▸ TASK OBJECTIVE: What lines in the listing below hold the string "Packing"? Please copy them out.

▸ STUDY MATERIAL:

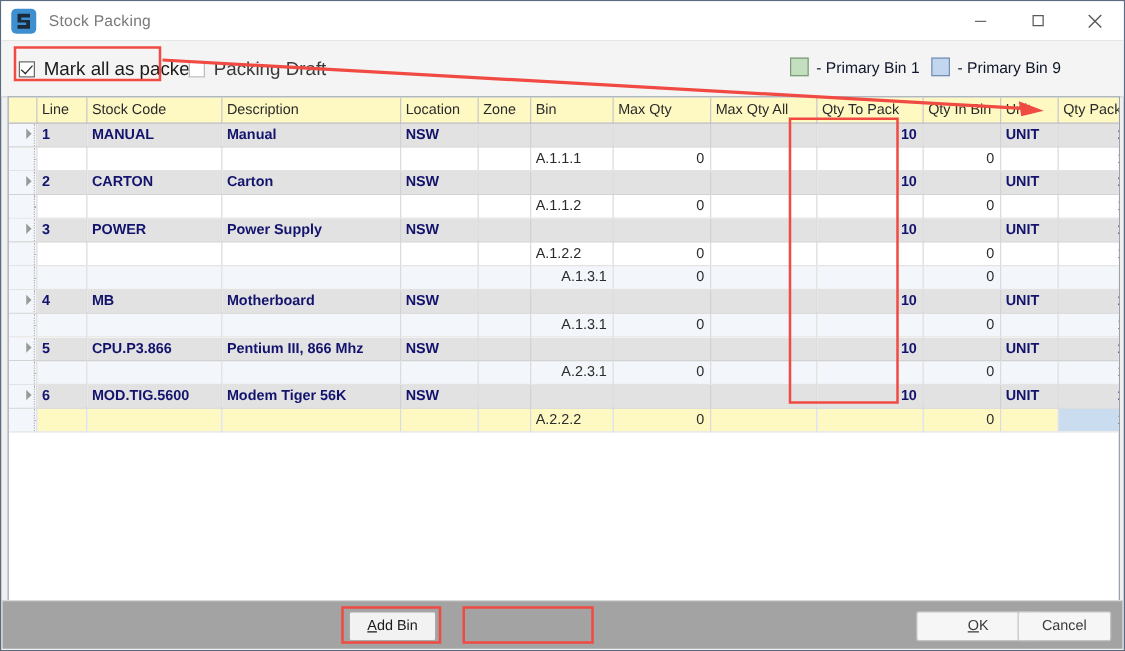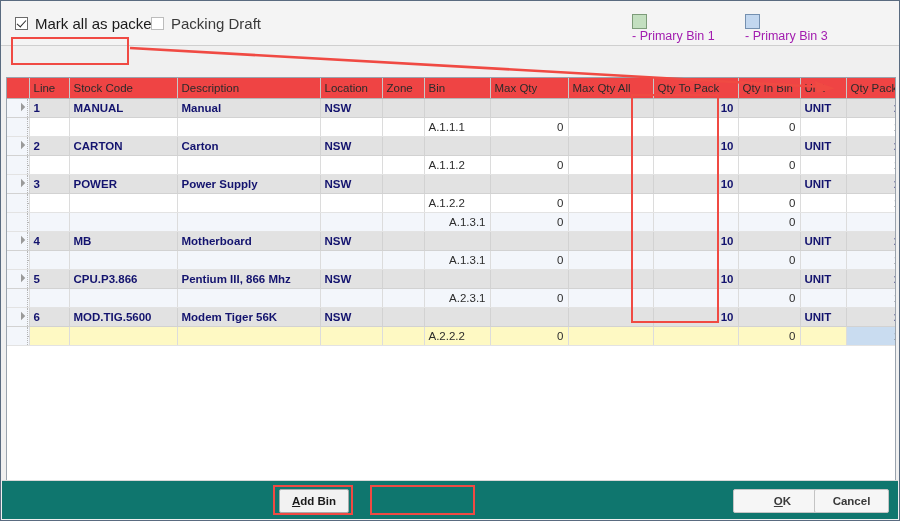--- a/index.html
+++ b/index.html
@@ -87,22 +87,22 @@
     border: solid #2a2a2a;
     border-width: 0 1.6px 1.6px 0;
     transform: rotate(42deg);
   }
   .chk-mark.light { border-color: #bcbcbc; }
   .chk-label-dim { color: #3a3a3a; }
 
   .legend {
     position: absolute;
     top: 13px;
-    display: flex; align-items: flex-start;
-    font-size: 12.5px; color: #a21caf; flex-direction: column;
+    display: flex; align-items: flex-end;
+    font-size: 12.5px; color: #0f172a;
   }
   .swatch {
     width: 15px; height: 15px;
     border: 1px solid #6f6f6f;
     box-sizing: border-box;
     margin-right: 6px;
   }
   .swatch.green { background: #c3dfc0; border-color:#7d9c7a; }
   .swatch.blue  { background: #c2d7ef; border-color:#7490b0; }
 
@@ -117,21 +117,21 @@
     overflow: hidden;
   }
   table.grid {
     border-collapse: collapse;
     table-layout: fixed;
     width: 888px;
     font-size: 11.5px;
   }
   table.grid th {
     height: 20px;
-    background: #ef4444;
+    background: #fef9c3;
     border-right: 1px solid #c8c8c8;
     border-bottom: 1px solid #b6b6b6;
     color: #2b2b2b;
     font-weight: normal;
     font-size: 11.5px;
     padding: 0 4px;
     text-align: left;
     white-space: nowrap;
     box-sizing: border-box;
   }
@@ -192,23 +192,22 @@
     color: #13136e; font-weight: bold;
     background: #e2e2e2;
   }
   td.sel-cell { background: #c9dcf0 !important; }
 
   
   .footer {
     position: absolute;
     left: 1px; right: 1px; bottom: 1px;
     height: 38px;
-    background: #0f766e;
+    background: #a3a3a3;
     border-top: 1px solid #d8d8d8;
-    font-weight: bold;
   }
   .btn {
     position: absolute;
     top: 8px;
     height: 24px;
     background: #f2f2f2;
     border: 1px solid #a9a9a9;
     border-radius: 2px;
     font-size: 11.5px;
     color: #1a1a1a;
@@ -232,38 +231,64 @@
     width: 900px; height: 521px;
     pointer-events: none;
     z-index: 41;
   }
 </style>
 </head>
 <body>
 
 <div id="app">
 
+  <div class="titlebar">
+    <div class="app-icon">
+      <svg class="glyph" viewBox="0 0 12 14">
+        <path d="M1 1 H11 V4 H4 V6 H11 V13 H1 V10 H8 V8 H1 Z" fill="#1b2b3a"></path>
+      </svg>
+    </div>
+    <div class="title-text">Stock Packing</div>
+    <div class="winbtns">
+      <div class="winbtn">
+        <svg width="11" height="11" viewBox="0 0 11 11">
+            <line x1="1" y1="6" x2="10" y2="6" stroke="#6b6b6b" stroke-width="1"></line>
+          </svg>
+      </div>
+      <div class="winbtn">
+        <svg width="11" height="11" viewBox="0 0 11 11">
+            <rect x="1.5" y="1.5" width="8" height="8" fill="none" stroke="#5a5a5a" stroke-width="1"></rect>
+          </svg>
+      </div>
+      <div class="winbtn">
+        <svg width="12" height="12" viewBox="0 0 12 12">
+            <line x1="1" y1="1" x2="11" y2="11" stroke="#5a5a5a" stroke-width="1.1"></line>
+            <line x1="11" y1="1" x2="1" y2="11" stroke="#5a5a5a" stroke-width="1.1"></line>
+          </svg>
+      </div>
+    </div>
+  </div>
 
   <div class="optionbar">
     <div class="chk-wrap" style="left:14px; top:14px;">
       <span class="chk-mark checked"></span>
       <span>Mark all as packed</span>
     </div>
     <div class="chk-wrap" style="left:150px; top:14px;">
       <span class="chk-mark light"></span>
       <span class="chk-label-dim">Packing Draft</span>
     </div>
 
     <div class="legend" style="left:631px;">
       <span class="swatch green"></span>
       <span>- Primary Bin 1</span>
     </div>
     <div class="legend" style="left:744px;">
       <span class="swatch blue"></span>
-      <span>- Primary Bin 3</span>
+      <span>- Primary Bin 9</span>
     </div>
   </div>
 
   <div class="gridwrap">
     <table class="grid">
       <colgroup>
         <col style="width:22px">
         <col style="width:40px">
         <col style="width:108px">
         <col style="width:143px">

▸ RESULT FOR THIS TASK:
+    <div class="title-text">Stock Packing</div>
       <span class="chk-label-dim">Packing Draft</span>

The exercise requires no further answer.